Eminent Chinese of the Ch'ing Period/Tu Yüeh
TU Yüeh 杜越 ( 君異, 紫峯, 文定先生), Dec. 12, 1596–1682, Jan. 4, scholar and calligrapher, was born in the village of Tung-chiang, a district of Ting-hsing, Hopei. His father, Tu Chien 杜鑑 ( 衡宇), was a military chü-jên of 1609. Tu Yüeh studied under his townsman, Lu Shan-chi (see under Sun Ch'i-fêng). As a student he was distinguished for his genius and was given by his teacher the appellation Chün-i 君異, "exceptional person." During the imprisonment of Wei Ta-chung, Tso Kuang-tou (for both see under Yang Lien) and Chou Shun-ch'ang 周順昌 ( 景文, 蓼洲, 1584–1626)—who were held on false charges by Wei Chung-hsien [q. v.]—Tu and his life-long friend, Sun Ch'i-fêng, collected money among friends in order to save their lives. At the risk of his own life he hid Wei Ta-chung's son, Wei Hsüeh-i 魏學伊 ( 子敬), and Chou Shun-ch'ang's close friend, Chu Tsu-wên 朱祖文 ( 完夫, 三復居士), in his home, until the danger was past. This act of courage brought him nation-wide fame. After the change of dynasty, he lived in seclusion and taught in the neighboring district of Hsin-an. He was recommended to take the po-hsüeh hung-tz'ŭ examination of 1679, but on his way to Peking he met Fu Shan [q. v.] and like the latter declined to participate in the examination, giving as his reason excessive age.
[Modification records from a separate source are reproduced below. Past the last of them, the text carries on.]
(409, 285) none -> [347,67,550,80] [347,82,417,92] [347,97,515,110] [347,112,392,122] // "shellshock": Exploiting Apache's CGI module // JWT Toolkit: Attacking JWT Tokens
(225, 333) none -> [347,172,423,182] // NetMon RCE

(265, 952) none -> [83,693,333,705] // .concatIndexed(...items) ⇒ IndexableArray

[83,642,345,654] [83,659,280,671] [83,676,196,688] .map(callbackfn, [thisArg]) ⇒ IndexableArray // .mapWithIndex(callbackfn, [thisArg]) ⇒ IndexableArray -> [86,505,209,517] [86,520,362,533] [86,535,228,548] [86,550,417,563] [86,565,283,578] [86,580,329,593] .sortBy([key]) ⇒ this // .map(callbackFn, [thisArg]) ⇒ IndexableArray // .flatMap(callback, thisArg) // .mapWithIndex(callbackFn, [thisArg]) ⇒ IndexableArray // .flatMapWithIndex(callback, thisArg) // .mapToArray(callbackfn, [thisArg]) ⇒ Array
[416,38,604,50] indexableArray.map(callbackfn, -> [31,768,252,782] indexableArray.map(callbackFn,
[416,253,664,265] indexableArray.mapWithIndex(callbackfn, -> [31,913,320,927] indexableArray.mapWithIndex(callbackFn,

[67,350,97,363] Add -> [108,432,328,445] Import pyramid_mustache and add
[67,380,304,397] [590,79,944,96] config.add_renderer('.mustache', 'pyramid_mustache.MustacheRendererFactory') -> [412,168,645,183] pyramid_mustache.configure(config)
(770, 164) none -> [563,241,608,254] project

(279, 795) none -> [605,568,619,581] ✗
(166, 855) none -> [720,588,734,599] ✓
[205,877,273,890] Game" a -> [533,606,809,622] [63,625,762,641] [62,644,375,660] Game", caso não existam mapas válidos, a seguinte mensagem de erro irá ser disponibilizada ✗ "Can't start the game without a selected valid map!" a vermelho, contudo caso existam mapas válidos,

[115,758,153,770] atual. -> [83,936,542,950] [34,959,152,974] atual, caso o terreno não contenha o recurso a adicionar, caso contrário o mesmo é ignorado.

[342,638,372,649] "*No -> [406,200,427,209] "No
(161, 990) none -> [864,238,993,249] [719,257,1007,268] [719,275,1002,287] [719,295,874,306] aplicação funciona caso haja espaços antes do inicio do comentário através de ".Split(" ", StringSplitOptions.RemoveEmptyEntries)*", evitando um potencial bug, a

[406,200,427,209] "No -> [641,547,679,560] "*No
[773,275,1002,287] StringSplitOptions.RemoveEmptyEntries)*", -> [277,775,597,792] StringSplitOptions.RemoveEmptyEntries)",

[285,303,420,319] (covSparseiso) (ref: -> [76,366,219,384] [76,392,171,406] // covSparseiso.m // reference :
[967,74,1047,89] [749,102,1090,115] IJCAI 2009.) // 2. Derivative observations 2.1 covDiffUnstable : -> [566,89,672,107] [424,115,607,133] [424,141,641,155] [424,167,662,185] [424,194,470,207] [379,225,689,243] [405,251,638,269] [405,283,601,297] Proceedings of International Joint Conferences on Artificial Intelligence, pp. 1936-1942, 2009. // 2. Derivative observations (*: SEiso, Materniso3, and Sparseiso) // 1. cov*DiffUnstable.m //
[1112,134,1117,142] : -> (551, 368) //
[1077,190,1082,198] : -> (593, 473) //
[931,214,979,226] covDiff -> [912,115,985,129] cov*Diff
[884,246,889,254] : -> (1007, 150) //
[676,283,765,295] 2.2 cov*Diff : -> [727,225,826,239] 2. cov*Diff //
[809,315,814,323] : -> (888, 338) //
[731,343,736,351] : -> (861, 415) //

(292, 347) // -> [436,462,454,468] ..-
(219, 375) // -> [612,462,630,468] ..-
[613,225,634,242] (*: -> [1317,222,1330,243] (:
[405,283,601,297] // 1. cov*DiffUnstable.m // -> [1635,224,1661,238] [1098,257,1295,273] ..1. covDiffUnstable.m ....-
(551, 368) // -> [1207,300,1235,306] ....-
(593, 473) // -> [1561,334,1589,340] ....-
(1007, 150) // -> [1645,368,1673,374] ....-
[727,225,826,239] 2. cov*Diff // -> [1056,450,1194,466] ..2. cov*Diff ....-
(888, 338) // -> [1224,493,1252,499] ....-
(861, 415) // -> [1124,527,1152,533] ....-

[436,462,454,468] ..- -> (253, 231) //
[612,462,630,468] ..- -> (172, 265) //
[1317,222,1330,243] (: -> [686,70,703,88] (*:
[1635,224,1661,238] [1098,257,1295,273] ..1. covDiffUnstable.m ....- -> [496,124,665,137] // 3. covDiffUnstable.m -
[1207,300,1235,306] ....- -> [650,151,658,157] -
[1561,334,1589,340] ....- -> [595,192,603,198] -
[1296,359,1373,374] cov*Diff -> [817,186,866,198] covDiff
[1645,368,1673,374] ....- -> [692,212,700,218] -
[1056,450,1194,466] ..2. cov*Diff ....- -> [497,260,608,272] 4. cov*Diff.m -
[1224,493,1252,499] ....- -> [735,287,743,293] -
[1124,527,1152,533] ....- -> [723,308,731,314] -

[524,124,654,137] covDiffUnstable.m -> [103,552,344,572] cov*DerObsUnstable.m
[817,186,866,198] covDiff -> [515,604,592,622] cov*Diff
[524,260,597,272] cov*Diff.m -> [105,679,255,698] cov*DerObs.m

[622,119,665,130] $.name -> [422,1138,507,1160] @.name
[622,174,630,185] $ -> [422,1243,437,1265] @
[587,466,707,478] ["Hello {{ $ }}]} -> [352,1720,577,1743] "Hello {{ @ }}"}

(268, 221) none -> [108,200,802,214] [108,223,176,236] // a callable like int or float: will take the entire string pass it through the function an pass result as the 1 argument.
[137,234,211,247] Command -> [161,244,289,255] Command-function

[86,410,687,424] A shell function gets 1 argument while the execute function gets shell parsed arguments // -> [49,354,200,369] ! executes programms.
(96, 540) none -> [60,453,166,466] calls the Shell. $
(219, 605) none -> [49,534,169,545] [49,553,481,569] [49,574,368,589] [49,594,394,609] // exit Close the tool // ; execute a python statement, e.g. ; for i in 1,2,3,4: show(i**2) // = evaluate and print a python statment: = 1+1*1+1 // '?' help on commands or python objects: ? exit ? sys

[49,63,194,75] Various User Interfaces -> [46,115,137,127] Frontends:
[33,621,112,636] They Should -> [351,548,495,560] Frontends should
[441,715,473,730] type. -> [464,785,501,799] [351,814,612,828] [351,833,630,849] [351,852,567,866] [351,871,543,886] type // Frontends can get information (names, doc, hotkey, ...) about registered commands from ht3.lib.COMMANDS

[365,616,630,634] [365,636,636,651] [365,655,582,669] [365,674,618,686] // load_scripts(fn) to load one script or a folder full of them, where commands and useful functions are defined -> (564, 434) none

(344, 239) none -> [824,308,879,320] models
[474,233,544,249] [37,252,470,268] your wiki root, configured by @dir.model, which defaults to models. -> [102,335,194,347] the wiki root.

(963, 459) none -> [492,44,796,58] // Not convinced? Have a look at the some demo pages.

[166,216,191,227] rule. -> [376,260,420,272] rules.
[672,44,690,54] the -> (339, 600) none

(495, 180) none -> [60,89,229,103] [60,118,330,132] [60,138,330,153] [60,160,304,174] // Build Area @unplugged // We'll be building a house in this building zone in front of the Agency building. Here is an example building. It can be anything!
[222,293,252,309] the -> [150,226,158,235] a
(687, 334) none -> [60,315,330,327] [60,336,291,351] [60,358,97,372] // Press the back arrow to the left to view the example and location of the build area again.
He was permitted to return home with the honorary title of Secretary of the Grand Secretariat. His collected works, entitled 紫峯集 Tzŭ-fêng chi, in 14 chüan, containing his poems and essays, were compiled by his student, Yang Chan 楊湛.
[Ting-hsing hsien-chih (1799) 8/33b, (1890) 11/21a; 2/66/4a; 3/125/5a; 7/48/5b; 10/10/10a; 15/8/15b; 17/1/4a; 30/3/6b; 32/4/7b.]